A prime abord, les courants libéral et radical se situent plus ou moins au même endroit sur l’échiquier politique : si le libéralisme, sous toutes ses formes, caractérise en Europe la droite classique actuelle, les médias placent ces deux anciens partis aujourd’hui unis, à savoir le PLS et le PRD, au centre-droit, parfois même au centre, un centre qui ne veut plus vraiment rien dire puisqu’il est constitué de mouvements tous plus ou moins libéraux économiquement, mais de vision sociétale divisée (progressiste pour le PLR et les verts-libéraux, conservatrice pour le PDC et le PBD). Et surtout, on peut se poser cette question cruciale : un centre, d’accord, mais entre quoi et quoi ? Apparemment, entre deux fronts populistes et protectionnistes : le PS et l’UDC. Enfin, le parti écologique représente une pensée qu’on ne peut pas vraiment qualifier de gauche, puisqu’elle devrait être partagée par tous les partis. Un paysage politique, donc, véritablement insensé si on lui colle les termes de gauche et de droite.

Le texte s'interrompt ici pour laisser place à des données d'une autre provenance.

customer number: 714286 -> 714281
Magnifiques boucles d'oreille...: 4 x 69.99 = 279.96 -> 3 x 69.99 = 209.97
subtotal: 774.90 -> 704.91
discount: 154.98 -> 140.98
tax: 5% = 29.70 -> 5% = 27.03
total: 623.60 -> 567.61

Mais si ce mot « centre » laisse perplexe, le patrimoine idéologique du Parti libéral-radical relève encore plus de la singularité, puisqu’il marie deux courants relativement différents !

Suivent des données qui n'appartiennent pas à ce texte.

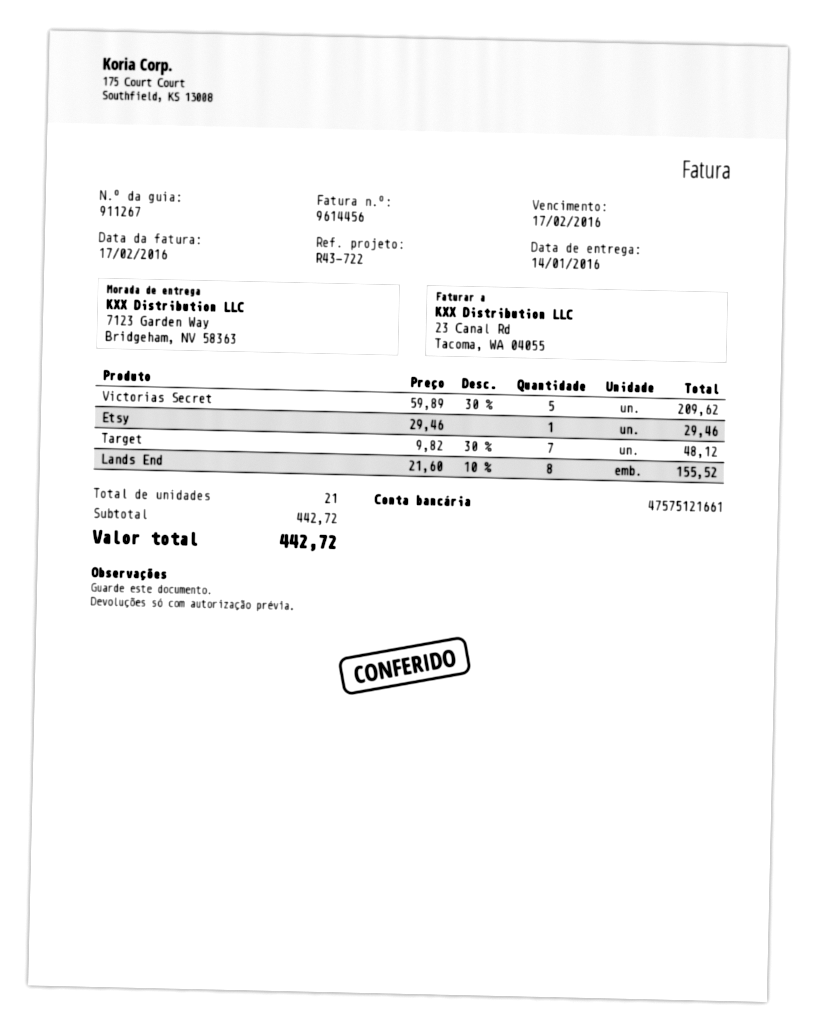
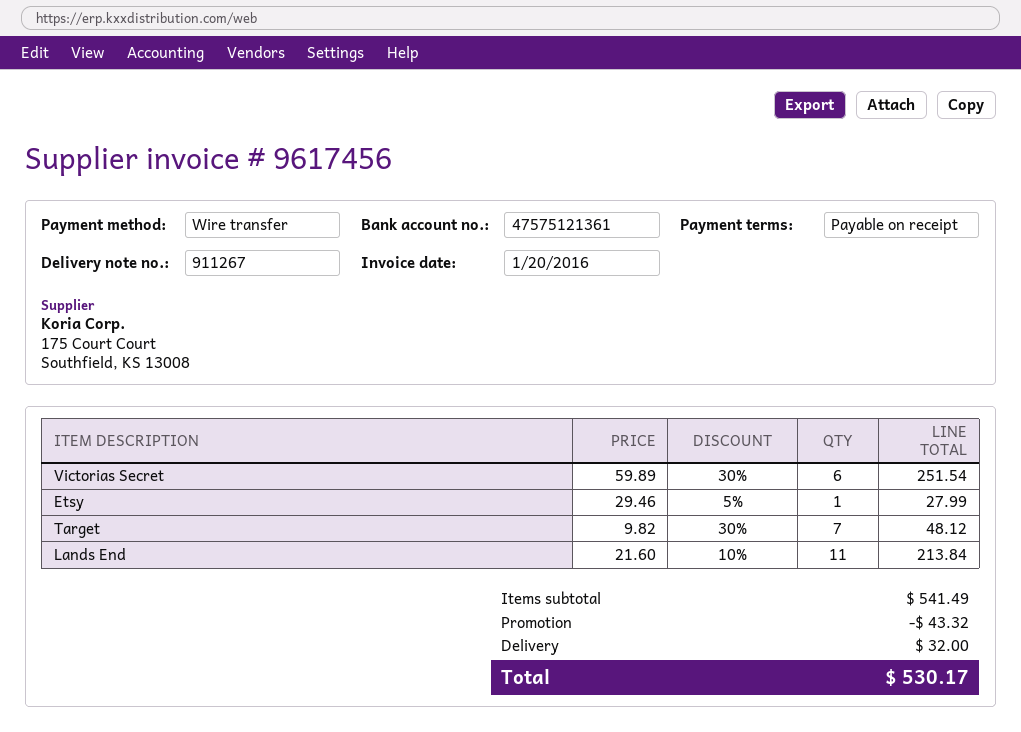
invoice number: 9614456 -> 9617456
invoice date: 2016-02-17 -> 2016-01-20
bank account: 47575121661 -> 47575121361
Victorias Secret: 5 x 59.89 - 30% = 209.62 -> 6 x 59.89 - 30% = 251.54
Etsy: 1 x 29.46 = 29.46 -> 1 x 29.46 - 5% = 27.99
Lands End: 8 x 21.60 - 10% = 155.52 -> 11 x 21.60 - 10% = 213.84
subtotal: 442.72 -> 541.49
discount: none -> 43.32
shipping: none -> 32.00
total: 442.72 -> 530.17

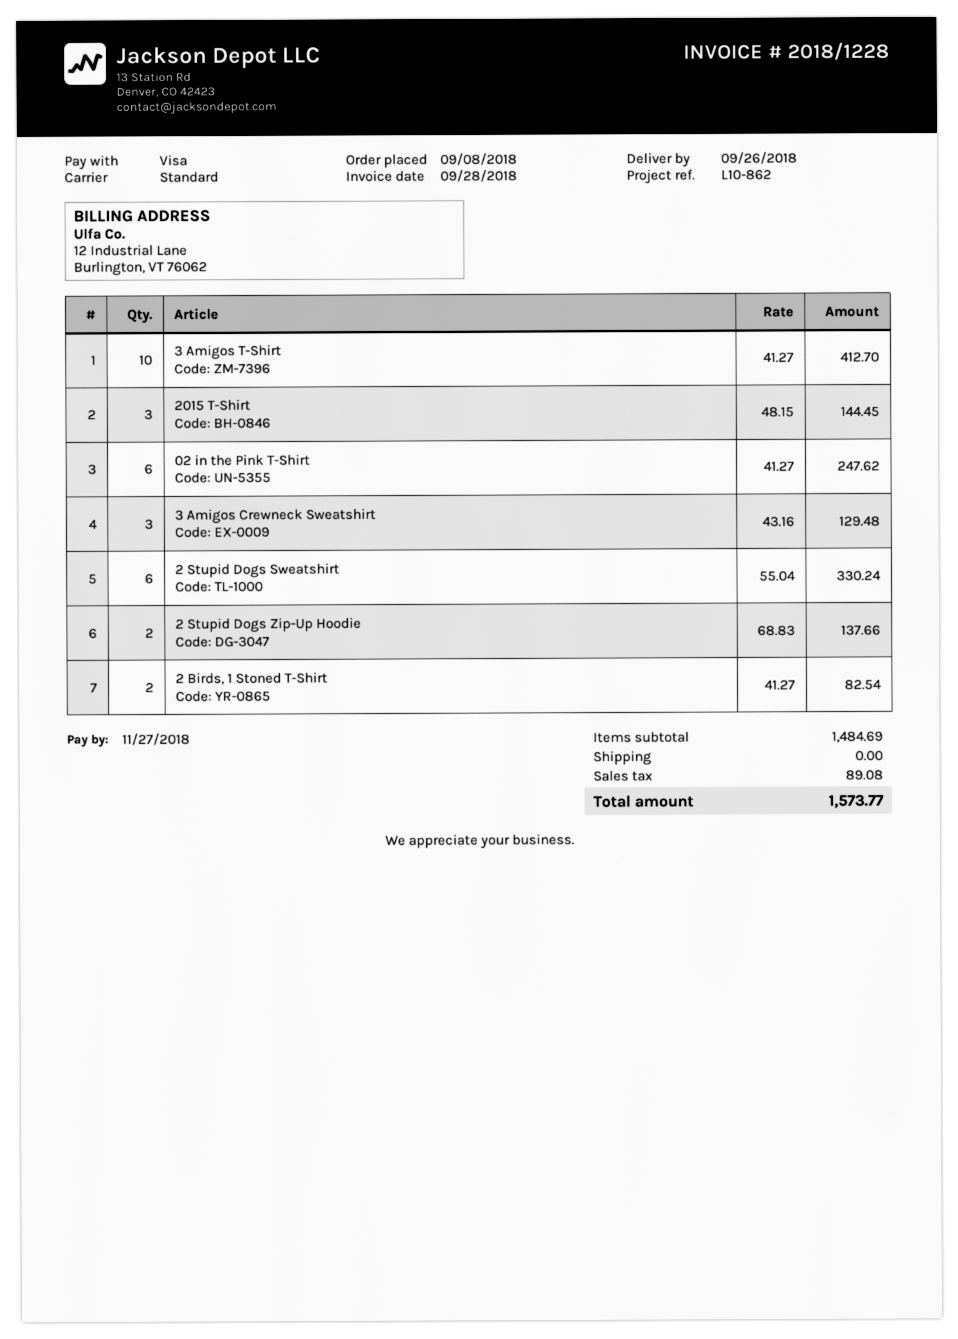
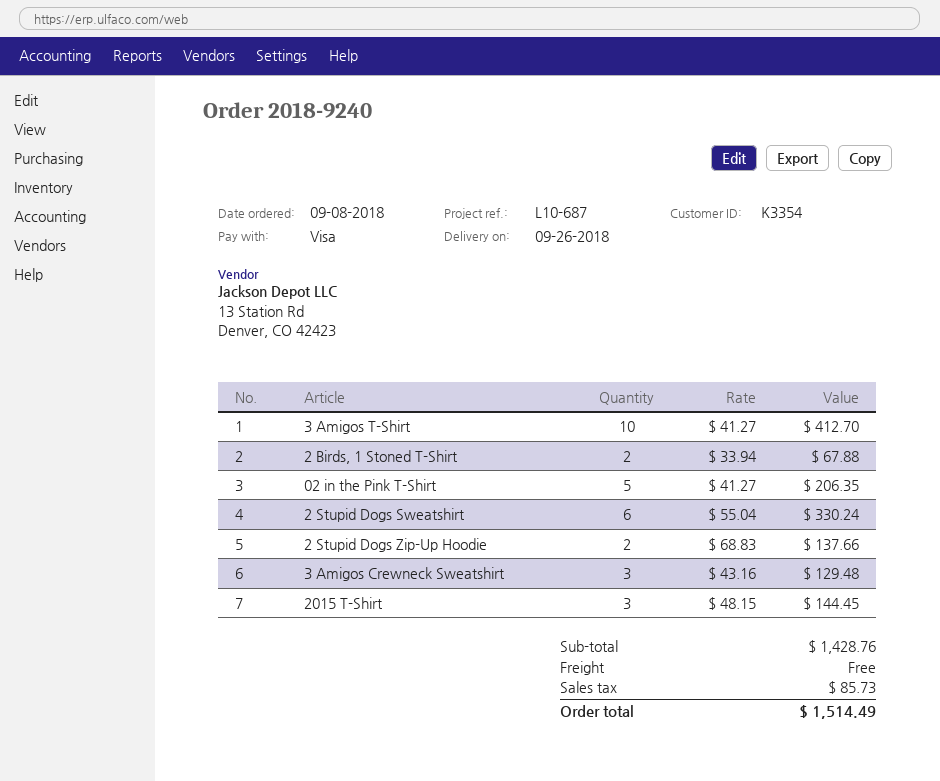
reference: L10-862 -> L10-687
02 in the Pink T-Shirt: 6 x 41.27 = 247.62 -> 5 x 41.27 = 206.35
2 Birds, 1 Stoned T-Shirt: 2 x 41.27 = 82.54 -> 2 x 33.94 = 67.88
subtotal: 1484.69 -> 1428.76
tax: 89.08 -> 85.73
total: 1573.77 -> 1514.49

En effet, il convient d’abord de préciser que le radicalisme est une forme de libéralisme : ce dernier place de manière générale la liberté au statut de principe suprême, ainsi que la responsabilité individuelle qui en découle. De ce point de vue-là, le radicalisme, à travers ses différentes manifestations politiques et historiques, se range facilement dans la doctrine politico-philosophique libérale. Or la différence fondamentale, déterminante dans la nature du courant radical par rapport au libéralisme, réside dans la vision qu’il prône de la société : le radicalisme défend une République laïque qui permette la liberté et la solidarité nationale. Au contraire, le libéralisme, ou en tout cas son expression actuelle, c’est-à-dire le néo-libéralisme, vise à minimiser le plus possible l’Etat pour garantir la liberté individuelle, qui semble souvent être voulue exclusive par ses défenseurs. D’où la naissance du mouvement libertarien, qu’on appelle également l’anarcho-capitalisme ; puisse-t-il rester à son état abstrait car il ne peut, de par sa volonté d’absoudre l’Etat, se manifester politiquement sans paradoxe : en politique, il est bien question de la Cité, de la polis.

La « financiarisation » de la tendance politique libérale, et même de la vie politique en général, est très inquiétante. Les partis européens, surtout de droite – le meilleur exemple suisse est le PLR – ont étouffé leur programme social et sociétal pour laisser toute la place à l’économie, à la finance. Les débats actuels, par exemple celui sur le salaire minimum, sont synonymes de batailles de chiffres désespérées, d’explications exclusivement économiques.

Le PLR devrait avoir conscience de ses fautes, du dérapage qu’il est en train de vivre depuis qu’il a cessé de croire à ses racines politiques, sociales, philosophiques et historiques. Ses racines, le parti les a laissé mourir, ou pire, léguées à ses adversaires. Non, le libéralisme social n’est pas le propre du Parti démocrate-chrétien. Non, la laïcité n’est pas que française, et elle n’est surtout pas née du socialisme ! Oui, le PLR peut, doit parler d’immigration et de sécurité, ainsi que d’écologie et de misère sociale.

N’oublions pas que ce sont les radicaux qui ont bâti les assurances en Valais, fondé la Suisse moderne, forgé la France de la IIIe République, éclairé l’Europe entière. En plus d’être un pionnier de notre patrimoine de tous les jours, le radicalisme au sens large, en refusant les solutions tout faites du socialisme et du néolibéralisme, peut constituer la lumière qui guide notre avenir moral et pratique.